→ **Task statement**:
Find the word "input" in the records below. List each line containing it.

Start of Block

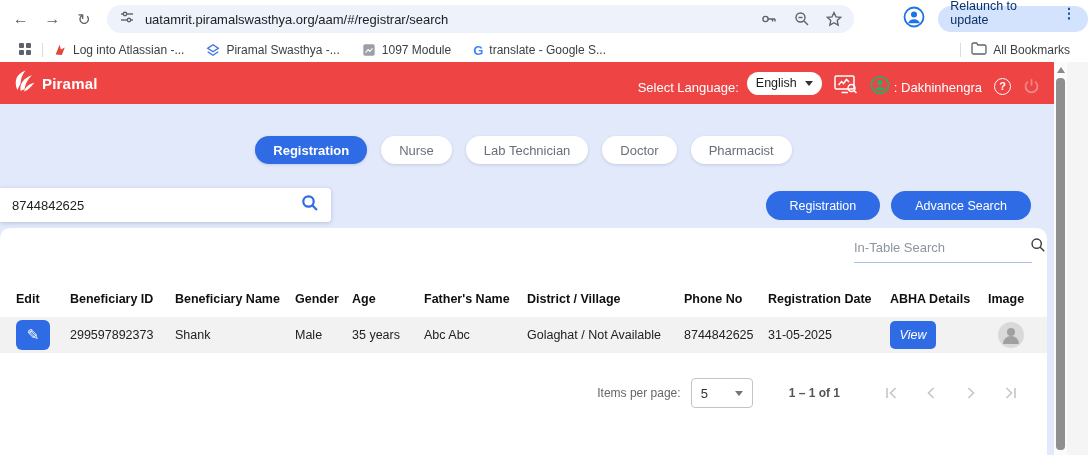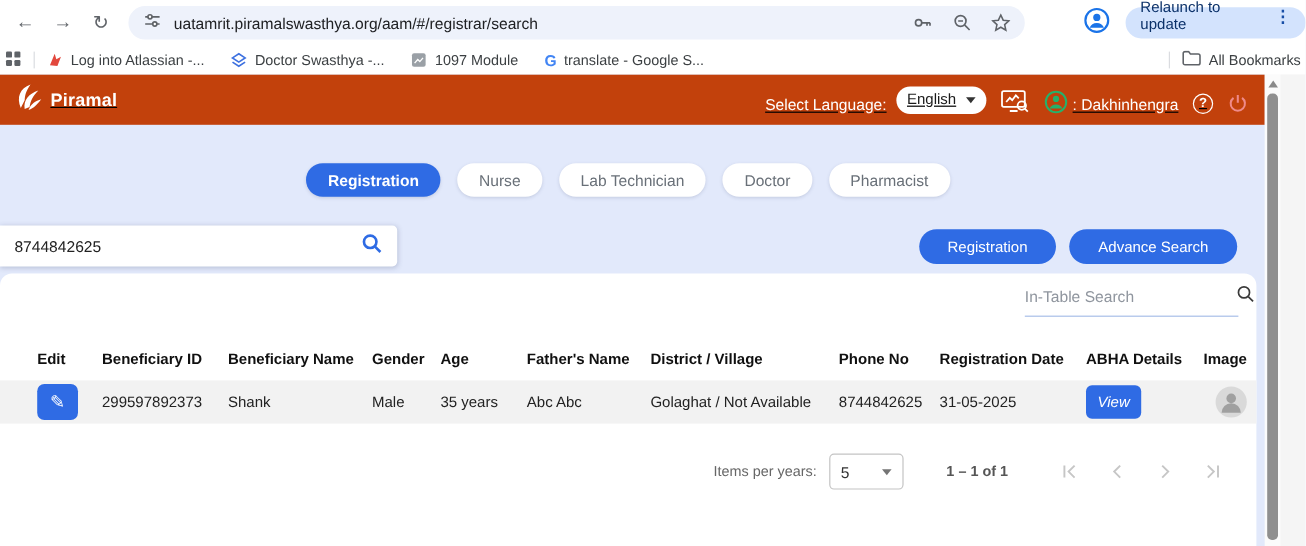--- a/index.html
+++ b/index.html
@@ -15,31 +15,31 @@
              align-items:center; padding:0 12px; margin-left:4px; }
   .omni-url { font-size:13px; color:#202124; margin-left:10px; white-space:nowrap; }
   .omni-spacer { flex:1; }
   .omni-ic { margin-left:16px; display:flex; align-items:center; }
   .chrome-right { display:flex; align-items:center; margin-left:48px; }
   .relaunch { height:26px; background:#d3e3fd; border-radius:13px; display:flex; align-items:center;
               padding:0 6px 12px 12px; margin-left:12px; color:#0b3169; font-size:12.5px; }
   .dots { color:#174ea6; font-size:14px; font-weight:bold; padding:0 6px; letter-spacing:0; }
 
   
-  .bkbar { height:24px; display:flex; align-items:center; background:#fff; padding:0 4px; font-size:12px; color:#3c4043; }
+  .bkbar { height:24px; display:flex; align-items:center; background:#fff; padding:0 18px; font-size:12px; color:#3c4043; }
   .bk-sep { width:1px; height:14px; background:#dadce0; margin:0 10px; }
   .bk-item { display:flex; align-items:center; margin-right:22px; white-space:nowrap; }
   .bk-item .fav { margin-right:6px; display:flex; align-items:center; }
   .bk-right { margin-left:auto; display:flex; align-items:center; }
 
   
   .page { position:absolute; top:62px; left:0; width:1088px; height:393px; }
   .app { position:absolute; left:0; top:0; width:1054px; height:393px; background:#e2e9fb; overflow:hidden; }
 
-  .app-header { height:42px; background:#c2410c; display:flex; align-items:center; padding:0 14px 0 10px;text-decoration:underline; }
+  .app-header { height:42px; background:#ef4444; display:flex; align-items:center; padding:0 14px 0 10px; }
   .brand { display:flex; align-items:center; }
   .brand-name { color:#fff; font-weight:bold; font-size:15px; margin-left:6px; letter-spacing:.2px; }
   .hdr-right { margin-left:auto; display:flex; align-items:flex-end; color:#fff; font-size:13px; }
   .lang-label { margin-right:8px; }
   .lang-select { background:#fff; color:#1a1a1a; border-radius:12px; height:23px; display:flex;
                  align-items:center; padding:0 9px; font-size:12.5px; }
   .caret-dn { width:0; height:0; border-left:4px solid transparent; border-right:4px solid transparent;
               border-top:5px solid #333; margin-left:8px; }
   .hdr-ic { margin-left:12px; display:flex; align-items:center; }
   .user-label { margin-left:4px; }
@@ -65,21 +65,21 @@
   
   .card { position:absolute; top:166px; left:0; width:1047px; height:227px; background:#fff;
           border-radius:10px 10px 0 0; }
   .intable { position:absolute; top:9px; right:15px; width:178px; }
   .intable-row { display:flex; align-items:center; border-bottom:1px solid #a9bfe8; padding-bottom:5px; }
   .intable input { border:none; outline:none; flex:1; font-size:13px; color:#444; background:transparent;
                    font-family:"Liberation Sans", sans-serif; }
   .intable input::placeholder { color:#8f959e; }
 
   .t-grid { display:grid; grid-template-columns:54px 105px 120px 57px 72px 103px 157px 84px 122px 98px 55px;
-            padding-left:31px; align-items:center; }
+            padding-left:16px; align-items:center; }
   .t-head { margin-top:64px; font-size:12.5px; font-weight:bold; color:#101010; }
   .t-row { margin-top:11px; background:#f2f2f2; height:36px; font-size:12.5px; color:#222; }
   .edit-btn { width:34px; height:30px; border:none; border-radius:6px; background:#2f6be4; color:#fff;
               font-size:15px; display:flex; align-items:center; justify-content:center; }
   .view-btn { width:46px; height:28px; border:none; border-radius:5px; background:#2f6be4; color:#fff;
               font-size:12.5px; font-family:"Liberation Sans", sans-serif;font-style:italic; }
   .row-avatar { width:26px; height:26px; border-radius:50%; background:#d9d9d9; margin-left:10px;
                 display:flex; align-items:center; justify-content:center; overflow:hidden; }
 
   
@@ -184,21 +184,21 @@
     </span>
     <span class="bk-item">
       <span class="fav">
         <svg width="14" height="14" viewBox="0 0 16 16">
             <g fill="none" stroke="#3f72e0" stroke-width="1.6">
           <path d="M8 2 14 6 8 10 2 6z"></path>
               <path d="M2 10l6 4 6-4"></path>
             </g>
           </svg>
       </span>
-      <span>Doctor Swasthya -...</span>
+      <span>Piramal Swasthya -...</span>
     </span>
     <span class="bk-item">
       <span class="fav">
         <svg width="14" height="14" viewBox="0 0 16 16">
             <rect x="1.5" y="1.5" width="13" height="13" rx="2" fill="#9aa0a6"></rect>
           <path d="M4 11l3-3.5 2 2 3-3.5" stroke="#fff" stroke-width="1.3" fill="none"></path>
           </svg>
       </span>
       <span>1097 Module</span>
     </span>
@@ -332,21 +332,21 @@
             <span class="row-avatar">
               <svg width="26" height="26" viewBox="0 0 26 26">
                 <circle cx="13" cy="10" r="4" fill="#a0a0a0"></circle>
                 <path d="M5 22a8 8 0 0 1 16 0z" fill="#a0a0a0"></path>
               </svg>
             </span>
           </span>
         </div>
 
         <div class="pag">
-          <span>Items per years:</span>
+          <span>Items per page:</span>
           <span class="ipp-select">
             <span>5</span>
             <span class="ipp-caret"></span>
           </span>
           <span class="pag-range">1 – 1 of 1</span>
           <span class="pag-arrows">
             <span class="pag-arrow">
               <svg width="16" height="16" viewBox="0 0 16 16" fill="none" stroke="#c6c6c6" stroke-width="1.6">
                   <path d="M4 3v10M12.5 3 7.5 8l5 5"></path>
                 </svg>

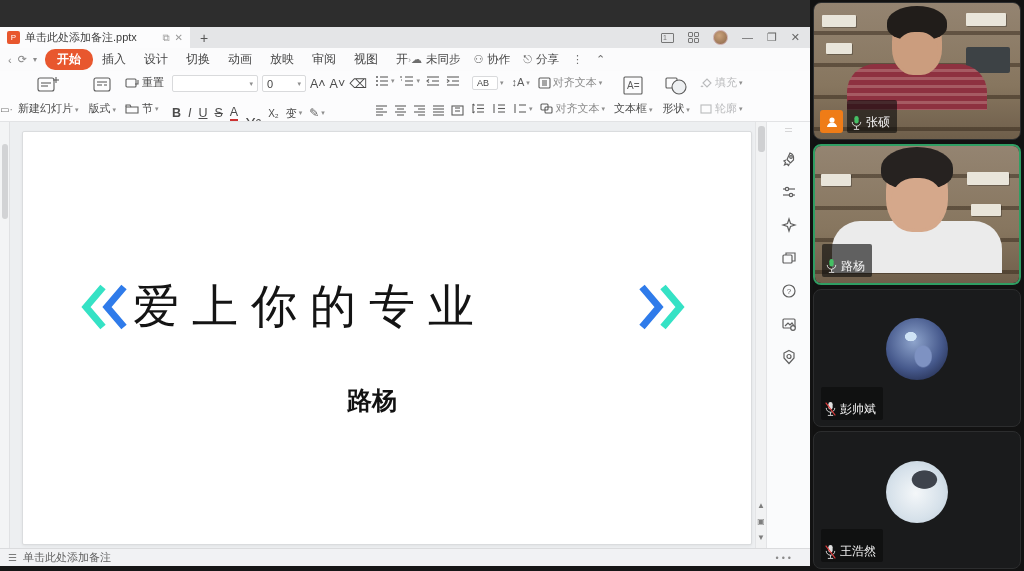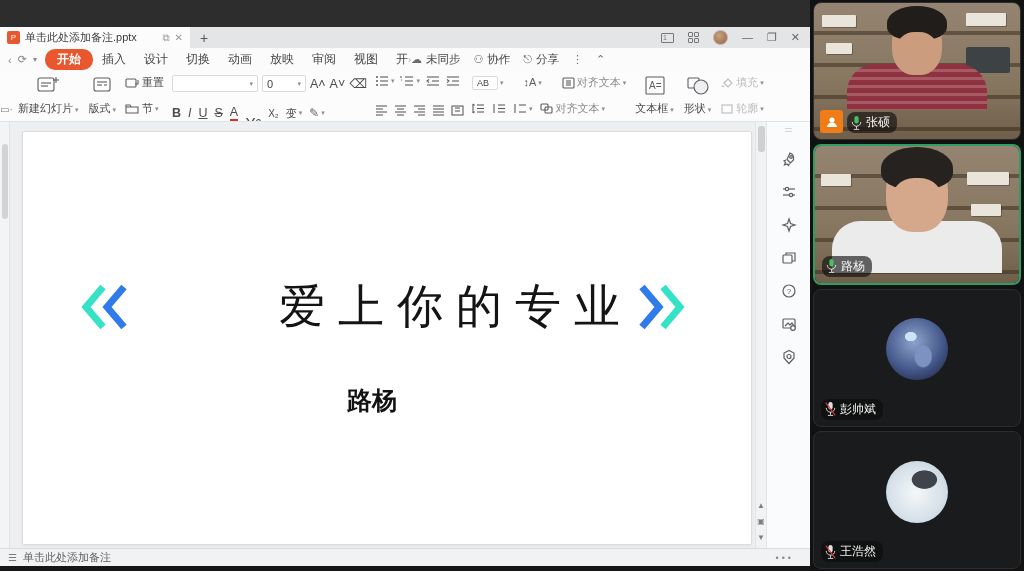--- a/index.html
+++ b/index.html
@@ -56,40 +56,40 @@
   .ric * { stroke:#5d5d5d; fill:none; stroke-width:1.1; }
   .ric .fill { fill:#5d5d5d; stroke:none; }
   .clip-left { width:13px; overflow:hidden; display:flex; flex-direction:column; justify-content:flex-end; padding:3px 0; color:#777; }
 
   
   .canvas { flex:1; position:relative; background:#edeff1; overflow:hidden; }
   .left-strip { position:absolute; left:0; top:0; bottom:0; width:10px; background:#f3f4f5; border-right:1px solid #e0e1e3; }
   .left-thumb { position:absolute; left:2px; top:22px; width:6px; height:75px; border-radius:3px; background:#d2d3d5; }
   .slide { position:absolute; left:22px; top:9px; width:730px; height:414px; background:#fff; border:1px solid #dadcde; border-radius:2px; box-shadow:0 1px 3px rgba(0,0,0,.06); }
   .title-row { position:absolute; left:58px; right:66px; top:140px; height:70px; display:flex; align-items:center; }
-  .slide-title { flex:1; text-align:right; font-family:"DejaVu Serif","Liberation Serif",serif; font-size:46px; letter-spacing:13px; color:#141414; white-space:nowrap; }
+  .slide-title { flex:1; text-align:left; font-family:"DejaVu Serif","Liberation Serif",serif; font-size:46px; letter-spacing:13px; color:#141414; white-space:nowrap; }
   .slide-author { position:absolute; left:0; right:30px; top:252px; text-align:center; font-size:25px; font-weight:bold; color:#121212; }
   .vscroll { position:absolute; right:44px; top:0; bottom:0; width:11px; background:#f1f2f3; border-left:1px solid #e3e4e6; }
   .vthumb { position:absolute; top:4px; left:2px; width:7px; height:26px; border-radius:3px; background:#cfd0d2; }
   .vnav { position:absolute; bottom:6px; left:0; right:0; display:flex; flex-direction:column; align-items:center; gap:7px; color:#7e7e7e; font-size:8px; }
   .rail { position:absolute; right:0; top:0; bottom:0; width:44px; background:#fafbfc; border-left:1px solid #e3e4e6; display:flex; flex-direction:column; align-items:center; padding-top:4px; }
   .rail-handle { width:16px; height:8px; color:#b5b5b5; font-size:7px; line-height:3px; text-align:center; }
   .rail-ic { margin-top:17px; cursor:pointer; }
   .rail-ic * { stroke:#5f5f5f; fill:none; stroke-width:1.2; }
 
   
   .notesbar { height:18px; background:#f1f2f4; border-top:1px solid #dadbdd; display:flex; align-items:center; gap:6px; padding:0 8px; font-size:11px; color:#5f5f5f; flex:none; position:relative; }
   .notes-ic { color:#7c7c7c; font-size:10px; line-height:1; }
   .status-dots { position:absolute; right:16px; top:4px; letter-spacing:3px; color:#8a8a8a; font-size:9px; }
 
   
   .sidebar { position:absolute; left:810px; top:0; width:214px; height:571px; background:#121212; display:flex; flex-direction:column; padding:2px 3px; gap:4px; }
   .tile { position:relative; flex:1; border-radius:8px; background:#1a1b1c; border:1px solid #2c2d2e; overflow:hidden; cursor:pointer; }
   .tile.active { border:2px solid #2f9e63; box-shadow:inset 0 0 0 2px #0c0c0c; }
-  .name-tag { position:absolute; bottom:6px; left:7px; display:flex; align-items:center; gap:3px; background:rgba(12,12,12,.62); border-radius:8px; padding:2px 7px 2px 3px; z-index:5; }
+  .name-tag { position:absolute; bottom:6px; left:7px; display:flex; align-items:center; gap:3px; background:rgba(12,12,12,.62); border-radius:2px; padding:14px 7px 2px 3px; z-index:5; }
   .name-tag.shifted { left:33px; }
   .pname { font-size:12px; color:#f2f2f2; white-space:nowrap; }
   .badge { position:absolute; left:6px; bottom:6px; width:23px; height:23px; border-radius:3px; background:#ef7c17; z-index:5; display:flex; align-items:center; justify-content:center; }
 
   
   .mic { width:13px; height:16px; flex:none; }
   .mic .body { fill:#45c065; stroke:none; }
   .mic .stand { stroke:#fff; fill:none; stroke-width:1.5; }
   .mic.muted .body { fill:#e0e0e0; }
   .mic .slash { stroke:#e23b3b; stroke-width:2; display:none; }
@@ -341,21 +341,21 @@
               <svg class="ric" width="13" height="11" viewBox="0 0 13 11">
                 <rect x="1" y="1" width="11" height="9"></rect>
                 <line x1="4" y1="3" x2="9" y2="3"></line>
                 <line x1="4" y1="6" x2="9" y2="6"></line>
               </svg>
             </span>
         </div>
       </div>
 
       <div class="rgroup">
-        <div class="rrow" style="gap:20px;">
+        <div class="rrow" style="gap:8px;">
           <span class="sm-btn">
               <span class="fcombo" style="width:26px;height:14px;font-size:9px;">AB</span>
               <span class="caret">▾</span>
             </span>
           <span class="sm-btn">
               <span class="glyph" style="font-size:11px;">↕A</span>
               <span class="caret">▾</span>
             </span>
           <span class="sm-btn" style="color:#8b8b8b;">
             <svg class="ric" width="13" height="12" viewBox="0 0 13 12">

End of Block

→ **Result of the task**:
   .intable input { border:none; outline:none; flex:1; font-size:13px; color:#444; background:transparent;
   .intable input::placeholder { color:#8f959e; }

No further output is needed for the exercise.